寄席もつい最近まで客席での飲食は自由だった。弁当、酒の持ち込みは勿論、幕間には2つ目が籠を持って「えー、おせんにキャラメル、」などと売り歩いていたらしい。酔って、落語の途中に睡魔に誘われてしまう。そして夢見心地で語りが耳に入ってきてまた目が覚める。これを幸せな瞬間と言わずして何を幸せというか、と書いている人もいた。
今は椅子席であるが、昔は高座から見て両端が桟敷、観客席は座布団だけの平場だった。今のように開演から満席なることは少なくて、午前中、修行の足りない二つ目が噺を始めると、くるりと高座に背中を向ける老人がいる。落語家は、何とかその爺さんにこちらを振り向かせようと躍起になったという。

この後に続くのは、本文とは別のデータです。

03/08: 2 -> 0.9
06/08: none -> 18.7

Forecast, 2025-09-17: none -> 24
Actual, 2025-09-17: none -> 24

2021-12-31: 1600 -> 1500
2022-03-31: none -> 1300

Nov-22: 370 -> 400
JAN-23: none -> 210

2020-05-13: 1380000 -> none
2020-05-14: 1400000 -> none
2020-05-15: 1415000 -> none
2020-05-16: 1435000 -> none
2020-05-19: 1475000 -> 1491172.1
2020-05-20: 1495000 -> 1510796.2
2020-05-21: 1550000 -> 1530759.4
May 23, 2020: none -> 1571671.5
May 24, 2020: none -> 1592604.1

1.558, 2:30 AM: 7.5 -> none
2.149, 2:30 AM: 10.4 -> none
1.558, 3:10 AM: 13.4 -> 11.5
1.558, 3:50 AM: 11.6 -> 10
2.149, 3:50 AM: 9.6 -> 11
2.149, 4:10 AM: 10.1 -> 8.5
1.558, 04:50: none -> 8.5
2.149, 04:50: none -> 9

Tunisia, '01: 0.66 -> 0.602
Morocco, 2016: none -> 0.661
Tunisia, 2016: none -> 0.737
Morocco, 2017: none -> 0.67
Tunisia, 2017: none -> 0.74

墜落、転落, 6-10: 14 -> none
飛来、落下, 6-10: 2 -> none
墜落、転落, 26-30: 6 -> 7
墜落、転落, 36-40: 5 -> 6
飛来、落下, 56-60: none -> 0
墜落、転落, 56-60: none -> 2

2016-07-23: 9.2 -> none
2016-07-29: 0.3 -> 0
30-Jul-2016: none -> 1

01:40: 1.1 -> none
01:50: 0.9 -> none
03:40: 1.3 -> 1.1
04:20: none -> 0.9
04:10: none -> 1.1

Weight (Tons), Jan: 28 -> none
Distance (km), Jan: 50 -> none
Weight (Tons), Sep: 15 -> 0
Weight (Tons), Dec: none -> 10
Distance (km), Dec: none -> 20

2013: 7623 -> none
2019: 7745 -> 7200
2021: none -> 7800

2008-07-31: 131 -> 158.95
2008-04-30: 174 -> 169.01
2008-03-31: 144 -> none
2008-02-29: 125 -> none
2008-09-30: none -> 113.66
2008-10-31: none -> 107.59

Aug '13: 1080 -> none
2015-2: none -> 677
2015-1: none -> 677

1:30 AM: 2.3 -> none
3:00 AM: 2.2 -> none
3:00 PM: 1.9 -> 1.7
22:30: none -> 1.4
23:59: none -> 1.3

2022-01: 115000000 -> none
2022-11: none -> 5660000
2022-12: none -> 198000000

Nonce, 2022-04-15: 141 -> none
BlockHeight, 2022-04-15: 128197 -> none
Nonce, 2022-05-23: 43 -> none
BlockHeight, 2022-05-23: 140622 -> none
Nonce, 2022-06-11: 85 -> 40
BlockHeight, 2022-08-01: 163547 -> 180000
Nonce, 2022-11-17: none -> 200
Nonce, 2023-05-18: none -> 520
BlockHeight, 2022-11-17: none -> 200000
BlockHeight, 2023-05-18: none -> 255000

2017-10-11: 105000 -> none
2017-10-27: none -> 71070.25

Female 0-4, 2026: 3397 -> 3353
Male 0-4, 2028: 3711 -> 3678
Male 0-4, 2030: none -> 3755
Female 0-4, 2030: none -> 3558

歌舞伎座では昨年8月から劇場内での飲食が禁止になった。それまではデパ地下で買ってきたお弁当を幕間に座席やロビーで食べることができた。今は劇場内の一部の食堂以外では食事できない。でも入場券の半券を持っていれば幕間に劇場外に出て飲食できるようだ。

自分の行く2本立て映画館では飲食が自由で、座席でホカ弁を搔き込む老人を見かけたものだが今は禁止。30分の幕間に一時外出カードを受け取って食事をする。日比谷シャンテなどの封切り館では上映中の飲食は原則禁止だが、場内販売のポップコーン、コーラ等は許されている。

■テレビ中継との違い
館内で見る相撲はテレビと違って再生がない。そのまま淡々と相撲が流れていく。テレビに「分解写真」が登場し、一番を振り返るようになってから相撲観戦は変質したと思う。呼び出しの朗々たる声、力士が土俵上へ上がってくる、行司の仕切り、次第に緊張が高まって制限一杯、待ったなし、となる。この一連の盛り上がりがテレビの相撲観戦ではブツブツと切れるのだ。

土俵上の行司の動きだけを注視していた。相撲が神事と言われる所以もこの無駄な動きのない行司の所作にあることがわかる。力士が動であれば行司は静、英語で力士はスモウレスラー、行司はレフェリーというのかもしれないが、英訳したとたんに1500年の歴史を持つ相撲が汚される気がする。
懸賞旗を持って呼び出しが土俵を一周するが、NHKは企業名を映すまいとカメラをスーッと引いてしまう。「お茶漬けの永谷園清酒大関、ラーメンひとすじ万珍軒、」といったテレビでは聞けない懸賞読み上げが館内に流れる。これも相撲の一部だ。

相撲の桟敷席から煙草盆が外され、館内禁煙となったのは平成25年だそうだ。いろいろ批判のあるお茶屋制度も300年以上の伝統がある。桟敷席の差配をほぼ独占と言っても、これでずっとやってきたんですから、だ。

国技館でも寄席でも劇場でも、早く飲食しながら楽しめるようになって欲しい、それが何百年も続く伝統なのだし。